I tried to place my coat about her shoulders but she refused. ‘There always seemed to be other things to discuss,’ I said. ‘Matters of life, and vibrancy, and hope.’

‘I had always hoped that I would leave Mausolus one day,’ said Thorne.

‘That was my hope also,’ I sighed. ‘It still is.’

‘Well, now I have,’ she said with a triumphant smile. ‘And I have brought myself to the family tomb, to the place that gave my prison its name.’

Miss Thorne was right. ‘Your family bought the workhouse, turned it into an asylum, named it after dead King Mausolus as if in a joke. Then they built this mausoleum, to make the point once more.’

‘It is but a short walk from Mausolus to here, as I have just discovered,’ said Miss Thorne.

‘You are not the first, nor shall you be the last, to make the journey from the asylum, the hospital, to the family tomb here,’ I said. ‘I am grateful for your family’s generosity, but I need only to glance out of the window to be reminded that they do not do this out of altruism.’

‘My father always used to say that our family is prone to afflictions of the mind.

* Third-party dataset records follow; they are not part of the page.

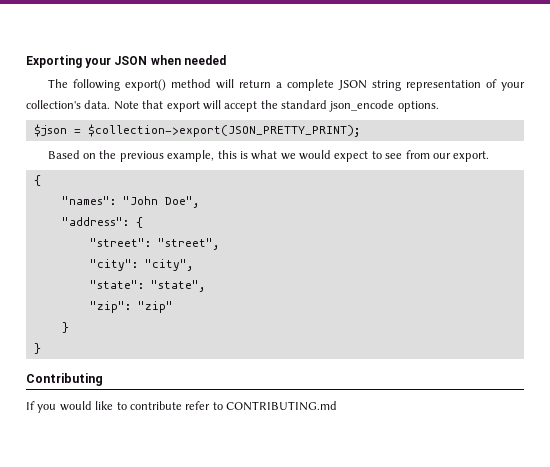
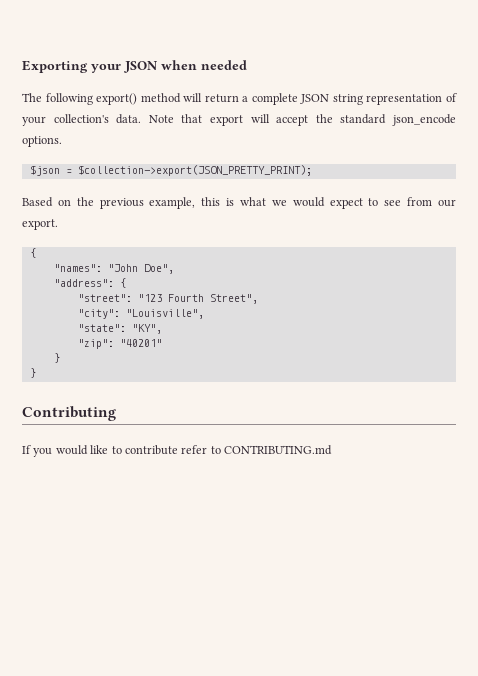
- "street": "street",
+ "street": "123 Fourth Street",
- "city": "city",
+ "city": "Louisville",
- "state": "state",
+ "state": "KY",
- "zip": "zip"
+ "zip": "40201"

He said that my past. . . misdemeanours only proved the point.’

I could hardly bear to hear this. ‘And yet, records show, that when you first came here, you were not in any way ill! You became ill because of your environment, because of your treatment.’

Miss Thorne nodded. ‘That might indeed be true. But I do not wish you to think poorly of my father. He was a good man. He was brought up a certain way, a victim of his station, you could say.